*** Opening RECORDED DATA ***

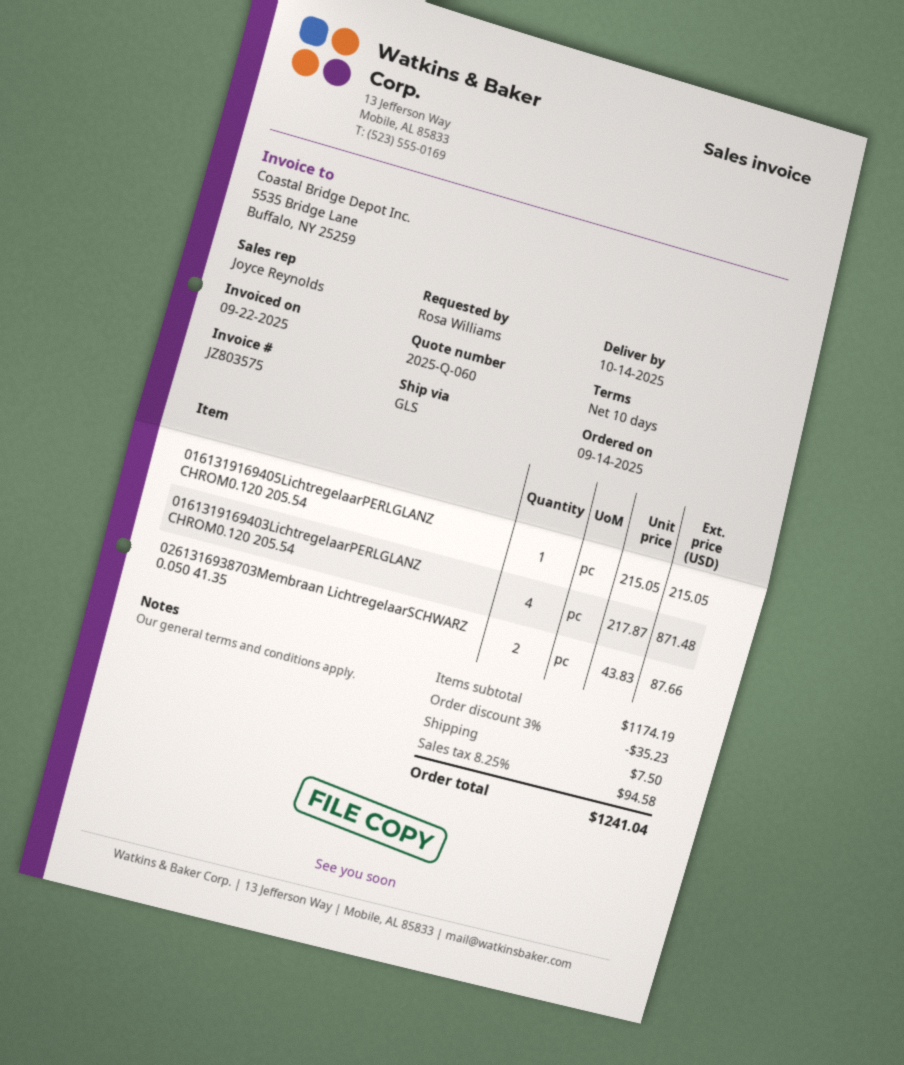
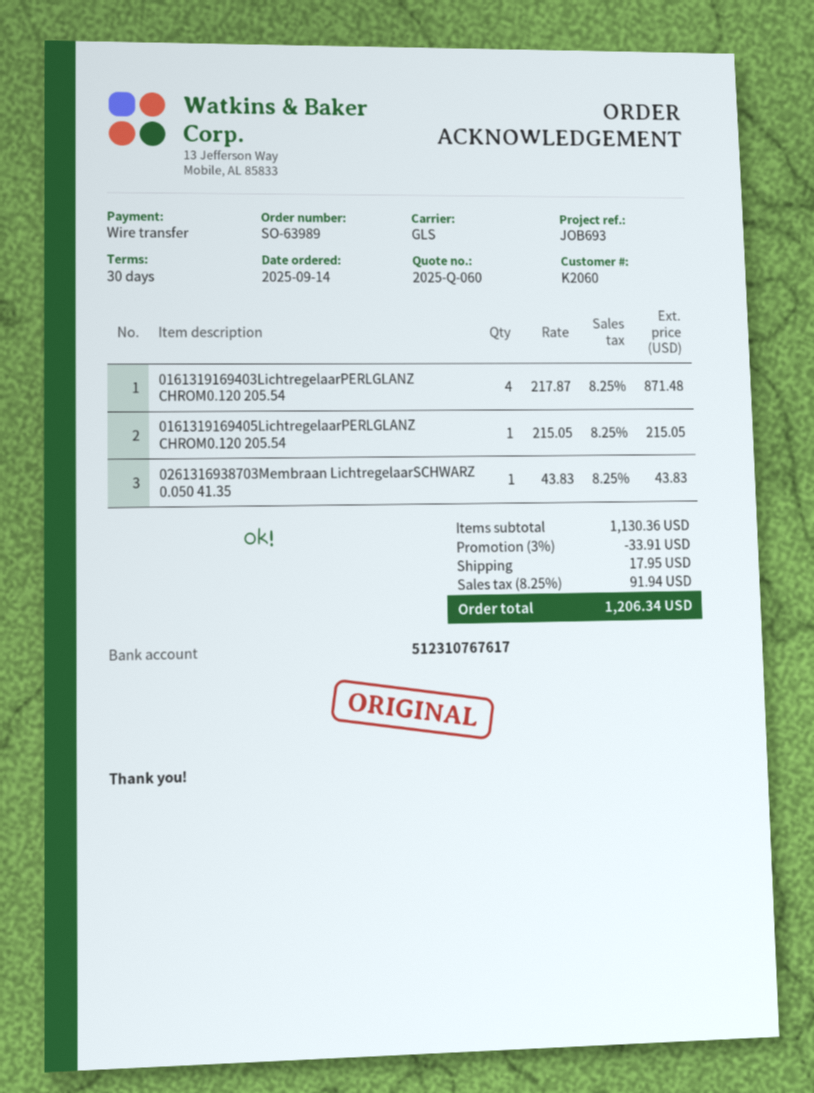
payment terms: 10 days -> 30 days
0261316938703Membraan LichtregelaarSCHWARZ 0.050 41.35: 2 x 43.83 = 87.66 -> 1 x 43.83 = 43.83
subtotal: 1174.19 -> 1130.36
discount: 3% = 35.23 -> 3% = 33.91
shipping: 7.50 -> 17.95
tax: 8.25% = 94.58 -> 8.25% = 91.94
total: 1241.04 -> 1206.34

*** Closing RECORDED DATA ***
*** Opening RECORDED DATA ***

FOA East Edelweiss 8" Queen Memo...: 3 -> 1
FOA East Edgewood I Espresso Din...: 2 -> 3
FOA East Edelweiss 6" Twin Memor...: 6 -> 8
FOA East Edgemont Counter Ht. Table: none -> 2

*** Closing RECORDED DATA ***

### THE PROBLEM:
An exact copy of the lines above between the line holding "payment terms: 10 days -> 30 days" and the line holding "tax: 8.25% = 94.58 -> 8.25% = 91.94", inclusive, is the whole answer.

### WORKED SOLUTION:
payment terms: 10 days -> 30 days
0261316938703Membraan LichtregelaarSCHWARZ 0.050 41.35: 2 x 43.83 = 87.66 -> 1 x 43.83 = 43.83
subtotal: 1174.19 -> 1130.36
discount: 3% = 35.23 -> 3% = 33.91
shipping: 7.50 -> 17.95
tax: 8.25% = 94.58 -> 8.25% = 91.94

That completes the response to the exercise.